Kekuasaan dalam pendidikan adalah sebuah bentuk legalitas
terhadap kepemimpinan yang dijalankannya, legalitas artinya
kebermaknaan kepemimpinan dalam organisasi pendidikan adalah
kekuasaan individual ataupun kolektivitas. Kekuasaan dan pendidikan
sebenarnya memiliki dua makna, makna pertama kekuasaan adalah
bentuk kewenangan dalam kelembagaan pendidikan, dan makna kedua
adalah pendidikan melahirkan kekuasaan yang baik.

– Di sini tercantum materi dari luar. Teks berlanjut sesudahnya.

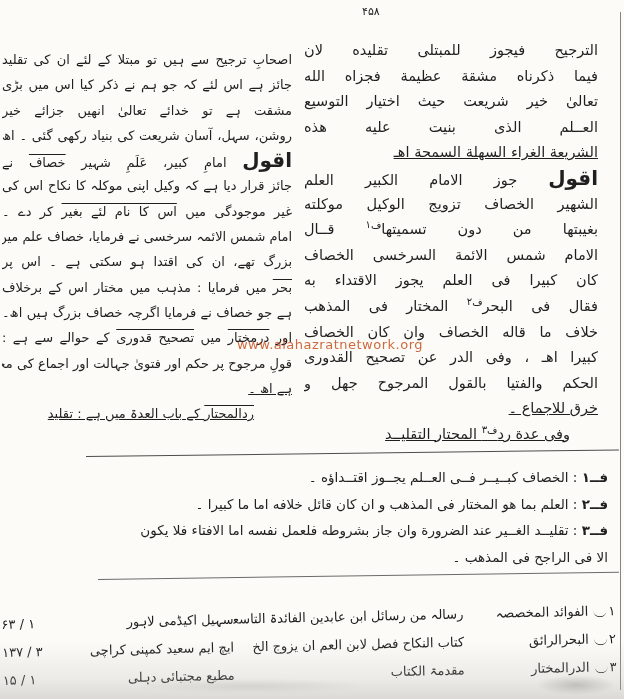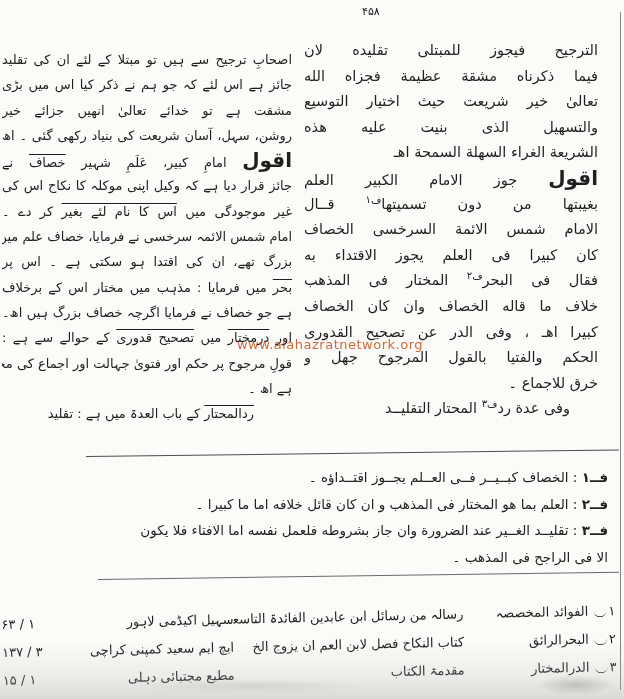"والتسهيل الذى بنيت عليه هذه" div.line { text: والتسهيل -> العــلم }
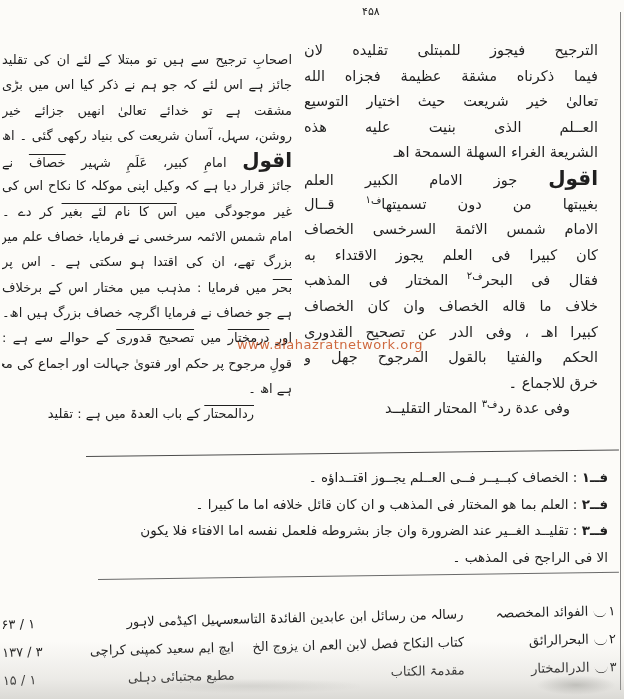"الشريعة الغراء السهلة السمحة اهـ" .end { text-decoration: none -> underline }
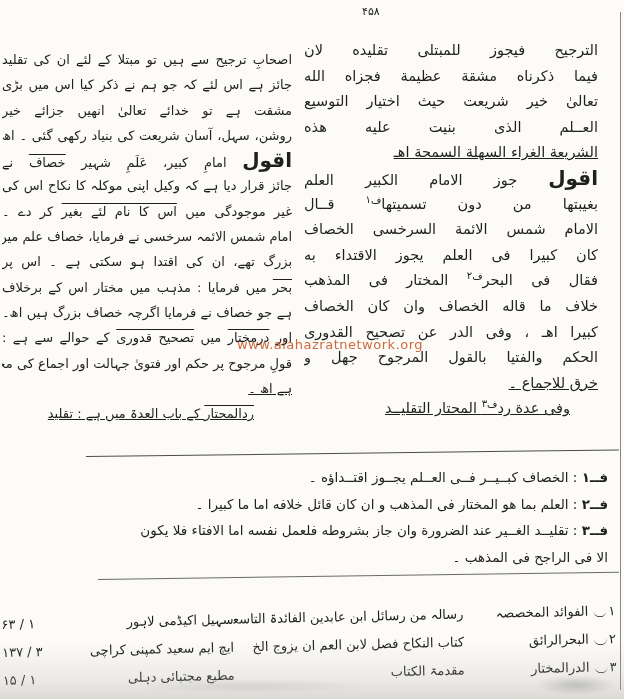"الشهير الخصاف تزويج الوكيل موكلته" div.line { html: none -> <div>الشهير الخصاف تزويج الوكيل موكلته</div> }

Wewenang dan perilaku administrasi di sekolah meliputi:
a. Otoritas Fomal, didukung oleh sanksi formal, memiliki
cakupan yang agak terbatas. Chester Barnard (1938) menyebut
sebagai "zona ketidakpedulian" birokrasi. Yang mana bawahan
termasuk para profesional administrator dan guru, menerima pesan
tanpa pertanyaan. Hal ini sangat dapat memunculkan tingkat kinerja
minimum tertentu, tetapi perilaku administrasi yang demikian tidak
mengarah pada operasi yang efisien.
b. Organisasi informal merupakan sumber penting dari
otoritas yang sering masih belum dimanfaatkan. Dimana kontrak
hukum dan jabatan melegitimasi kekuasaan formal. Nilai-nilai
umum dan sentimen yang muncul dalam kelompok kerja
melegitimasi otoritas informal. Secara khusus, wewenang informal
yang muncul dari kesetiaan kepada perintah yang unggul dari
anggota kelompok (Blau dan Scott, 1962, 2003).

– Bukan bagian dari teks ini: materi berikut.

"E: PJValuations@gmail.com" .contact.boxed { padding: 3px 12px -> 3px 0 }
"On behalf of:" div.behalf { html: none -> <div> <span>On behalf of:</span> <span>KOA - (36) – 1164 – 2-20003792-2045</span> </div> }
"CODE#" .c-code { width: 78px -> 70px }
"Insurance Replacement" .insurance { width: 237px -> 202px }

Dengan demikian, Jika administrator mampu memerintah
dengan loyal, memperluas pengaruh mereka, dan menjadi sukses,
maka mereka harus:
• Menjadi perhatian dan mendukung para guru, misalnyamembantu
guru menjadi sukses.
• Menjadi otentik, lurus, dan berbagi kesalahan, dan menghindari
memanipulasi orang lain.
• Tidak merasa terkekang oleh birokrasi, karena akan menjadi
substansi penilaian yang baik dalam penerimaan aturan yang kaku.
• Menunjukkan otonomi dengan menjadi diri sendiri.
• Menunjukkan pengaruh dengan menjadi perantara untuk guru
dengan atasan.
• Tetap tenang dan sejuk, terutama dalam situasi sulit.
• Hindari penggunaan perilaku otoriter.